Martin Schulz: „Das Gesehen-Werden ist die Grundlage einer würdevollen Existenz“

Vortrag auf dem Deutschen Evangelischen Kirchentag

Martin Schulz auf dem Evangelischen Kirchentag
SPD-Kanzlerkandidat Martin Schulz hielt beim evangelischen Kirchentag in Berlin einen Vortrag zum Thema „Du sollst nicht alles wissen! - Glaubwürdigkeit in der pluralen Gesellschaft“.

Berlin (epd). Trotz aller modernen Kommunikationsmittel ist für den SPD-Vorsitzenden Martin Schulz der direkte Kontakt zu den Menschen unverzichtbar. „Ich glaube nicht, dass Jesus und Zachäus zusammengekommen wären, wenn sie sich eine E-Mail geschrieben hätten“, sagte der SPD-Kanzlerkandidat auf dem evangelischen Kirchentag in Berlin. Er legte die Bibelstelle im Lukas-Evangelium 19,1-10 aus, die die Umkehr eines betrügerischern Zöllners durch eine Begegnung mit Jesus schildert.

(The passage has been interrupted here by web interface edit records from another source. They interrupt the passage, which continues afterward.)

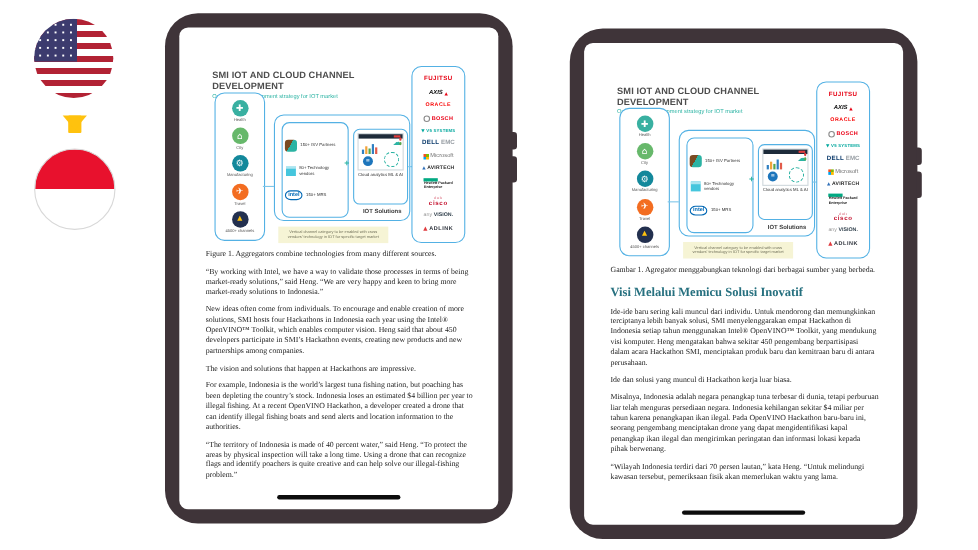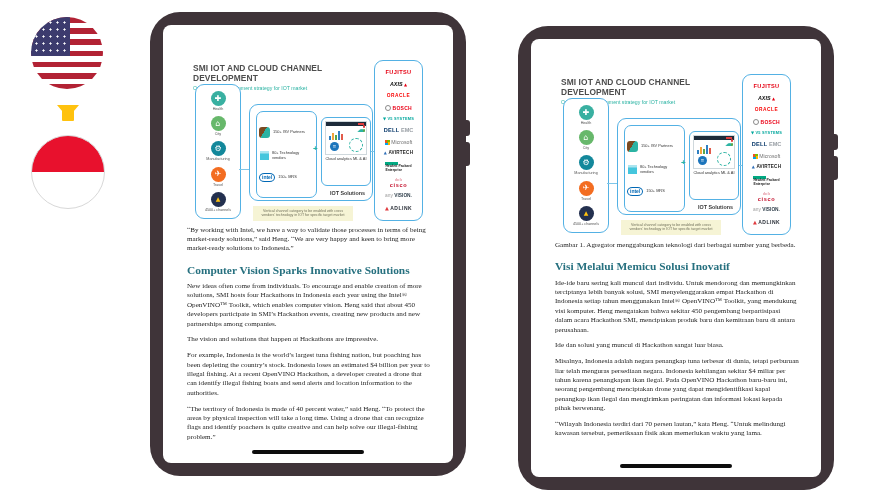"Figure 1. Aggregators combine" div.caption { html: none -> <div>Figure 1. Aggregators combine technologies from many different sources.</div> }
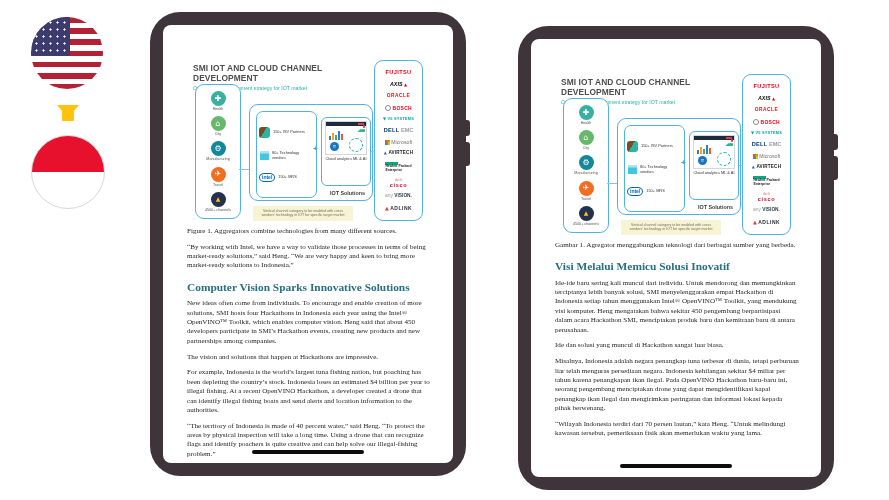"Computer Vision Sparks Innovative" div.dochead { html: <div>Computer Vision Sparks Innovative Solutions</div> -> none }
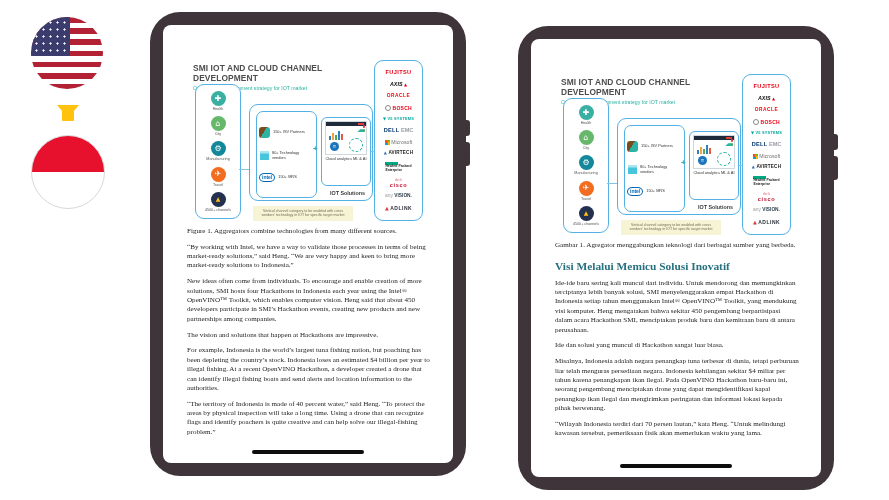"Ide dan solusi yang muncul" p.bodyp { text: sangat -> kerja }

Heute nehme die Dialogintensität zu, aber der direkte Kontakt ab, beklagte Schulz. Man schicke sich Piktogramme, die Lachen, Weinen, hochgezogene Augenbrauen oder erhobene Daumen zeigen. „Das Gesehen-Werden ist die Grundlage einer würdevollen Existenz“, unterstrich Schulz im überfüllten Berliner Dom zur Losung des Kirchentags „Du siehst mich“.

Der ehemalige Präsident des EU-Parlaments wandte sich gegen Aufrüstung als Mittel der Friedenssicherung. Wenn er aber doch einmal einen solchen Beschluss fassen müsse, frage er sich, ob er die Blicke dann aushalten könnte, sagte er: „Das ist durch eine SMS nicht zu ersetzen.“ Die biblische Geschichte des Zöllners Zachäus, der am Ende die Hälfte seines Reichtums verschenkt, lese er auch als Ermutigung, nach einem Fehler etwas besser machen zu können.

Der 36. Deutsche Evangelische Kirchentag in Berlin und Wittenberg dauert noch bis zum 28. Mai und endet mit einem Festgottesdienst unter freiem Himmel in Wittenberg.